1w1n

From Proteopedia

(Difference between revisions)

Current revision

The solution structure of the FATC Domain of the Protein Kinase TOR1 from yeast

Structural highlights

1w1n is a 1 chain structure with sequence from Saccharomyces cerevisiae. Full experimental information is available from OCA. For a guided tour on the structure components use FirstGlance.
Method:	Solution NMR, 20 models
Resources:	FirstGlance, OCA, PDBe, RCSB, PDBsum, ProSAT

Function

TOR1_YEAST Phosphatidylinositol 3-kinase homolog, component of TORC1, which regulates multiple cellular processes to control cell growth in response to environmental signals. Nutrient limitation and environmental stress signals cause inactivation of TORC1. Active TORC1 positively controls ribosome biogenesis via control of rRNA, ribosomal protein and tRNA gene expression, and rRNA processing.

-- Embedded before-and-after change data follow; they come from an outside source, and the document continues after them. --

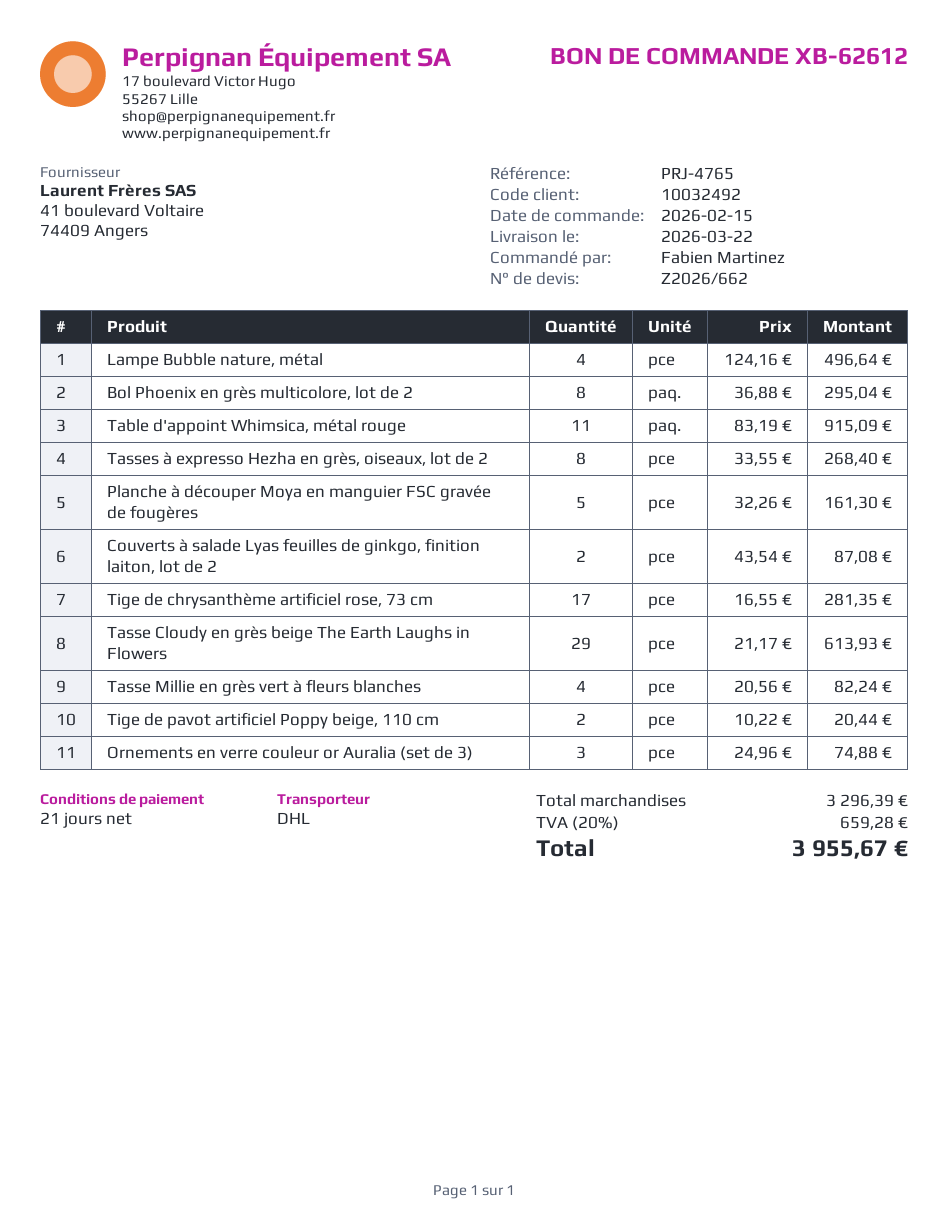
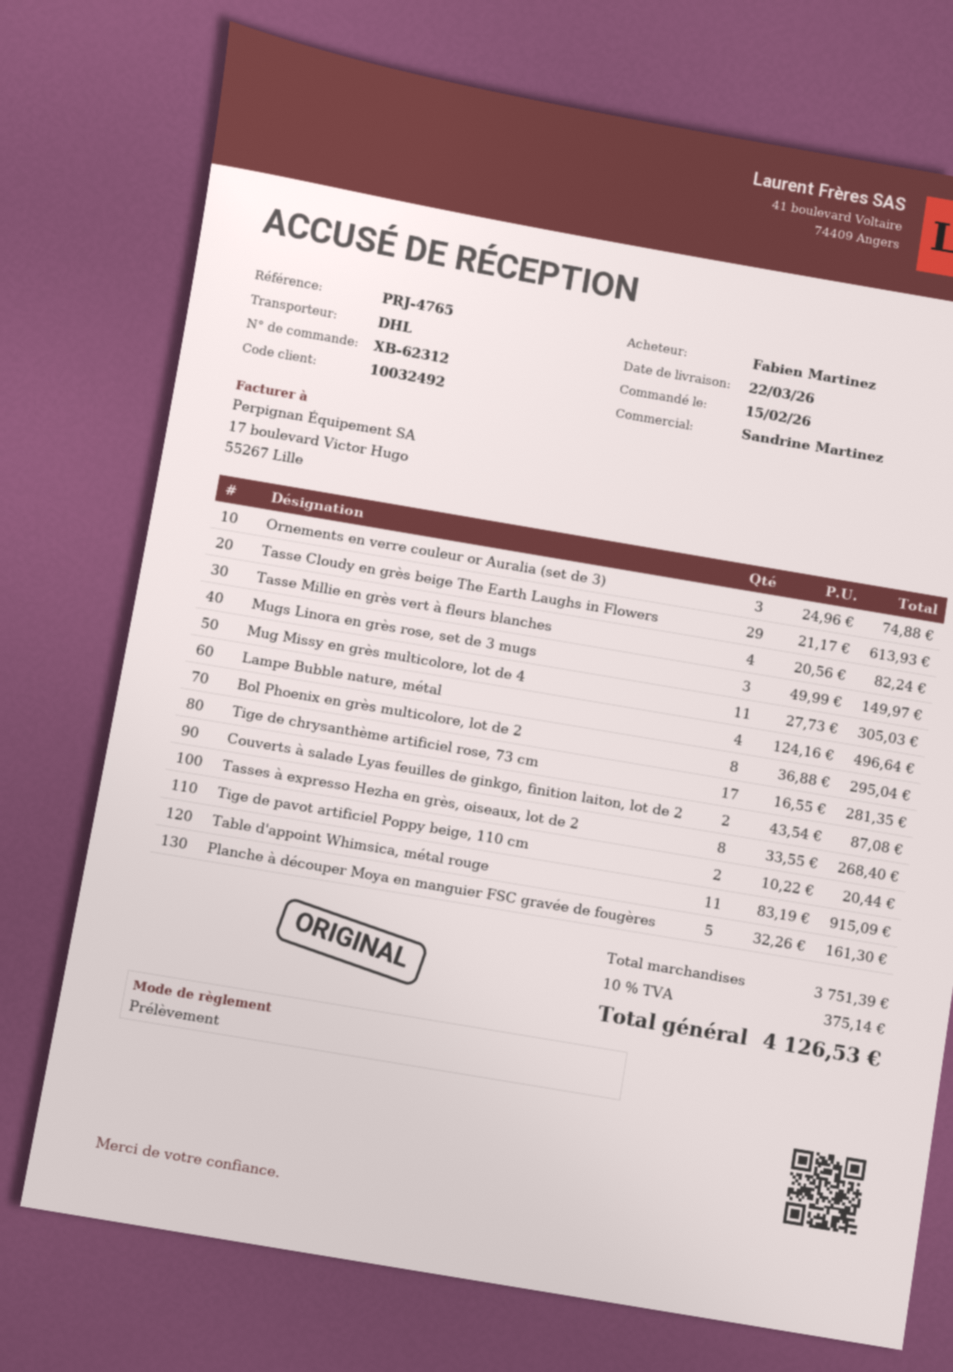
order number: XB-62612 -> XB-62312
Mugs Linora en grès rose, set de 3 mugs: none -> 3 x 49.99 = 149.97
Mug Missy en grès multicolore, lot de 4: none -> 11 x 27.73 = 305.03
subtotal: 3296.39 -> 3751.39
tax: 20% = 659.28 -> 10% = 375.14
total: 3955.67 -> 4126.53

TORC1 positively controls protein biosynthesis by regulation of mRNA stability, translation initiation factor activity, and high-affinity amino acid permeases that serve to provide amino acids for use by the translation machinery. TORC1 also promotes growth by sequestering a number of nutrient and general stress-responsive transcription factors in the cytoplasm. TORC1 negatively controls macroautophagy, a process to recycle surplus cytoplasmic mass under nutrient starvation conditions. TORC1 controls many of these processes via TIP41-TAP42-mediated inhibition of the type 2A-related phosphatases PP2A and SIT4.^[1] ^[2] ^[3] ^[4] ^[5] ^[6] ^[7] ^[8] ^[9] ^[10]

Evolutionary Conservation

Check, as determined by ConSurfDB. You may read the explanation of the method and the full data available from ConSurf.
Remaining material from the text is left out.